Re: [PATCH AUTOSEL 5.11 43/44] signal: don't allow STOP on PF_IO_WORKER threads

From: Stefan Metzmacher
Date: Thu Mar 25 2021 - 09:57:23 EST


Am 25.03.21 um 14:38 schrieb Jens Axboe:
> On 3/25/21 6:11 AM, Stefan Metzmacher wrote:
>>
>> Am 25.03.21 um 13:04 schrieb Eric W. Biederman:
>>> Stefan Metzmacher <metze@xxxxxxxxx> writes:
>>>
>>>> Am 25.03.21 um 12:24 schrieb Sasha Levin:
>>>>> From: "Eric W. Biederman" <ebiederm@xxxxxxxxxxxx>
>>>>>
>>>>> [ Upstream commit 4db4b1a0d1779dc159f7b87feb97030ec0b12597 ]
>>>>>
>>>>> Just like we don't allow normal signals to IO threads, don't deliver a
>>>>> STOP to a task that has PF_IO_WORKER set. The IO threads don't take
>>>>> signals in general, and have no means of flushing out a stop either.
>>>>>
>>>>> Longer term, we may want to look into allowing stop of these threads,
>>>>> as it relates to eg process freezing. For now, this prevents a spin
>>>>> issue if a SIGSTOP is delivered to the parent task.
>>>>>
>>>>> Reported-by: Stefan Metzmacher <metze@xxxxxxxxx>
>>>>> Signed-off-by: Jens Axboe <axboe@xxxxxxxxx>
>>>>> Signed-off-by: "Eric W. Biederman" <ebiederm@xxxxxxxxxxxx>
>>>>> Signed-off-by: Sasha Levin <sashal@xxxxxxxxxx>
>>>>> ---
>>>>> kernel/signal.c | 3 ++-
>>>>> 1 file changed, 2 insertions(+), 1 deletion(-)
>>>>>
>>>>> diff --git a/kernel/signal.c b/kernel/signal.c
>>>>> index 55526b941011..00a3840f6037 100644
>>>>> --- a/kernel/signal.c
>>>>> +++ b/kernel/signal.c
>>>>> @@ -288,7 +288,8 @@ bool task_set_jobctl_pending(struct task_struct *task, unsigned long mask)
>>>>> JOBCTL_STOP_SIGMASK | JOBCTL_TRAPPING));
>>>>> BUG_ON((mask & JOBCTL_TRAPPING) && !(mask & JOBCTL_PENDING_MASK));
>>>>>
>>>>> - if (unlikely(fatal_signal_pending(task) || (task->flags & PF_EXITING)))
>>>>> + if (unlikely(fatal_signal_pending(task) ||
>>>>> + (task->flags & (PF_EXITING | PF_IO_WORKER))))
>>>>> return false;
>>>>>
>>>>> if (mask & JOBCTL_STOP_SIGMASK)
>>>>>
>>>>
>>>> Again, why is this proposed for 5.11 and 5.10 already?
>>>
>>> Has the bit about the io worker kthreads been backported?
>>> If so this isn't horrible. If not this is nonsense.
>
> No not yet - my plan is to do that, but not until we're 100% satisfied
> with it.

Do you understand why the patches where autoselected for 5.11 and 5.10?

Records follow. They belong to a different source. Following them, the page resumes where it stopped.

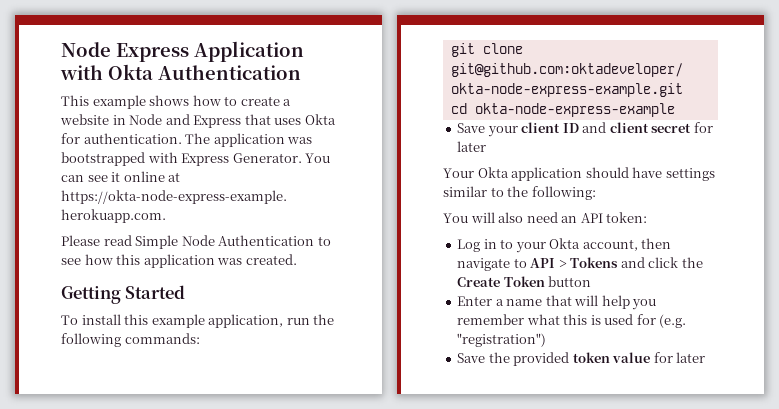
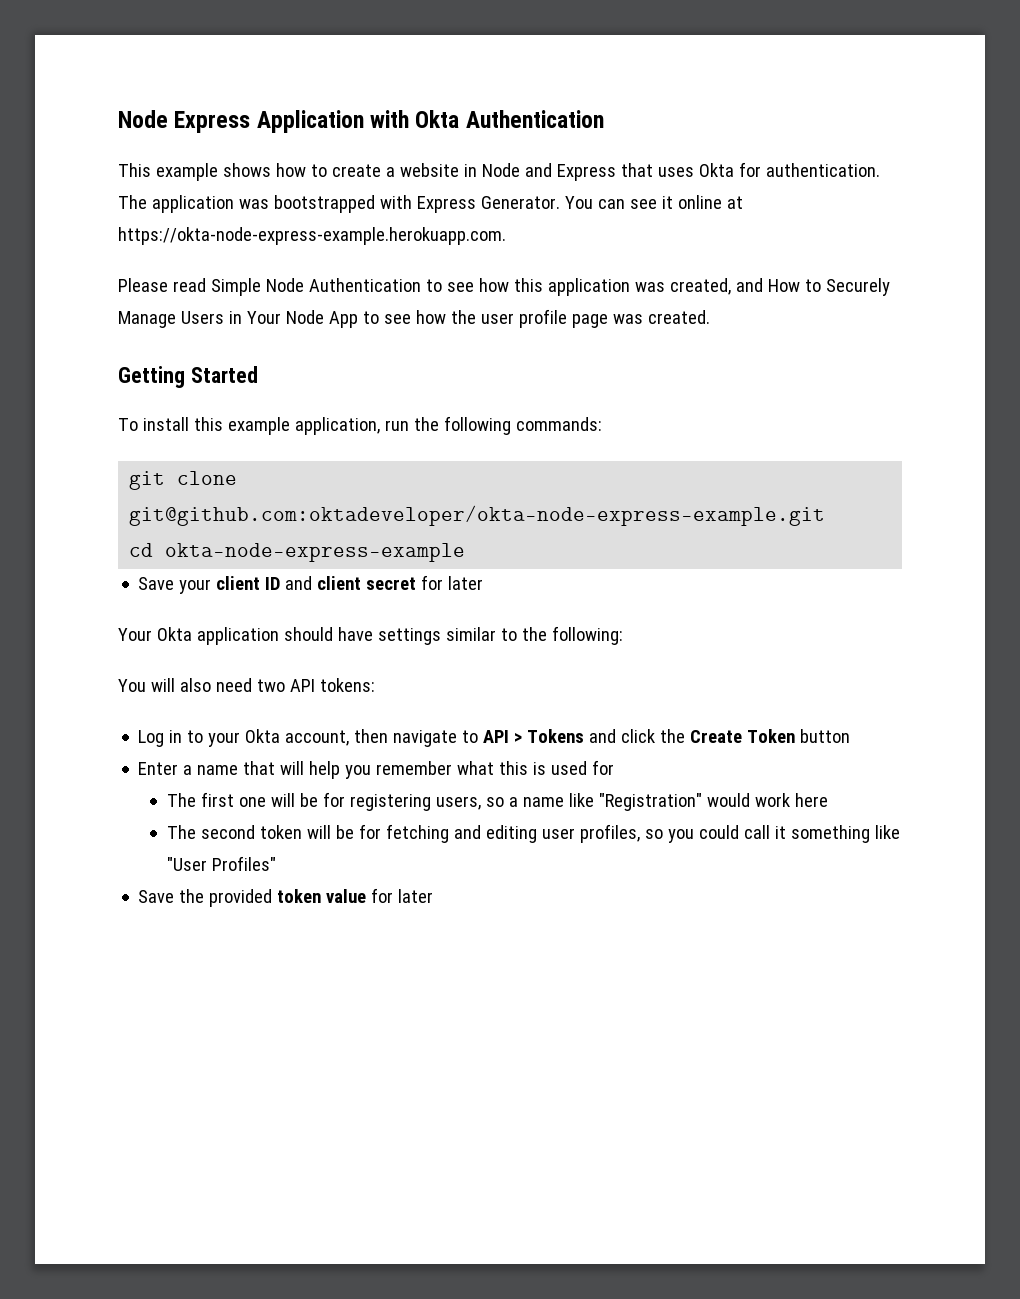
- Please read Simple Node Authentication to see how this application was created.
+ Please read Simple Node Authentication to see how this application was created, and How to Securely Manage Users in Your Node App to see how the user profile page was created.
- You will also need an API token:
+ You will also need two API tokens:
- Enter a name that will help you remember what this is used for (e.g. "registration")
+ Enter a name that will help you remember what this is used for
+ The first one will be for registering users, so a name like "Registration" would work here
+ The second token will be for fetching and editing user profiles, so you could call it something like "User Profiles"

>> I don't know, I hope not...
>>
>> But I just tested v5.12-rc4 and attaching to
>> an application with iothreads with gdb is still not possible,
>> it still loops forever trying to attach to the iothreads.
>
> I do see the looping, gdb apparently doesn't give up when it gets
> -EPERM trying to attach to the threads. Which isn't really a kernel
> thing, but:

Maybe we need to remove the iothreads from /proc/pid/tasks/

>> And I tested 'kill -9 $pidofiothread', and it feezed the whole
>> machine...
>
> that sounds very strange, I haven't seen anything like that running
> the exact same scenario.
>
>> So there's still work to do in order to get 5.12 stable.
>>
>> I'm short on time currently, but I hope to send more details soon.
>
> Thanks! I'll play with it this morning and see if I can provoke
> something odd related to STOP/attach.

Thanks!

Somehow I have the impression that your same_thread_group_account patch
may fix a lot of things...

metze